[Exercise directions] Where does the word "csch" occur in the data below? Copy each line that holds it.

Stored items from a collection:
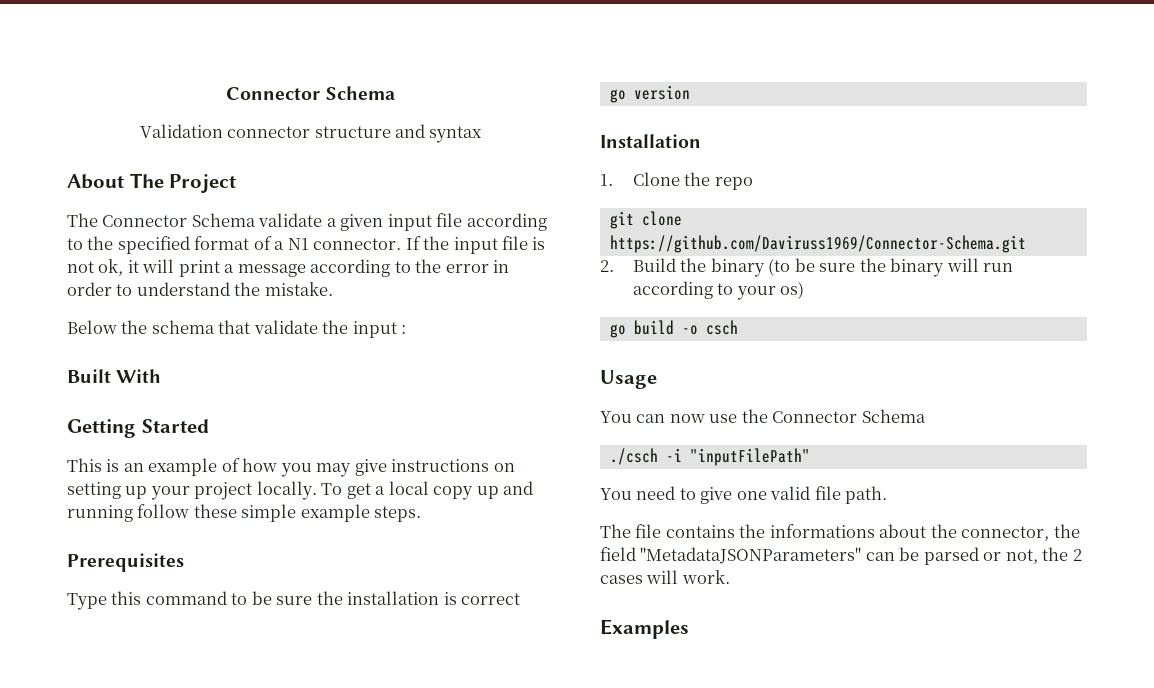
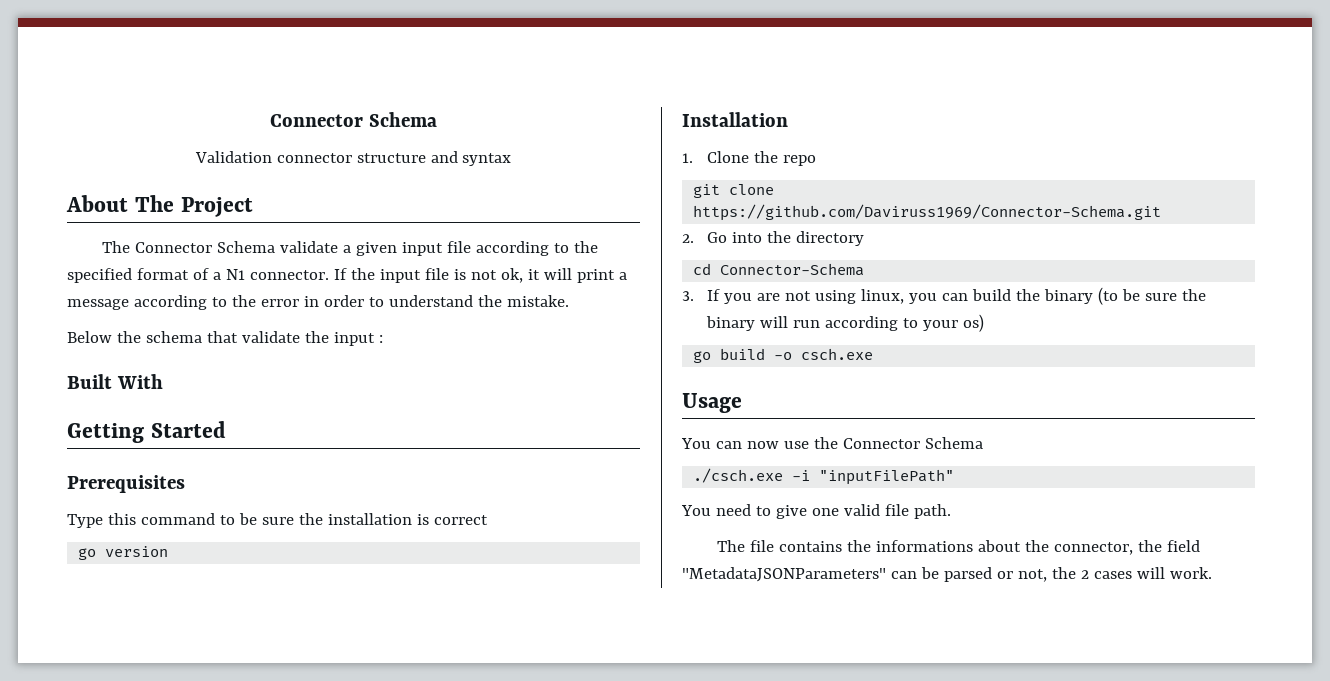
- This is an example of how you may give instructions on setting up your project locally. To get a local copy up and running follow these simple example steps.
- 2. Build the binary (to be sure the binary will run according to your os)
+ 2. Go into the directory
+ cd Connector-Schema
+ 3. If you are not using linux, you can build the binary (to be sure the binary will run according to your os)
- go build -o csch
+ go build -o csch.exe
- ./csch -i "inputFilePath"
+ ./csch.exe -i "inputFilePath"
- Examples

[Result]
- go build -o csch
+ go build -o csch.exe
- ./csch -i "inputFilePath"
+ ./csch.exe -i "inputFilePath"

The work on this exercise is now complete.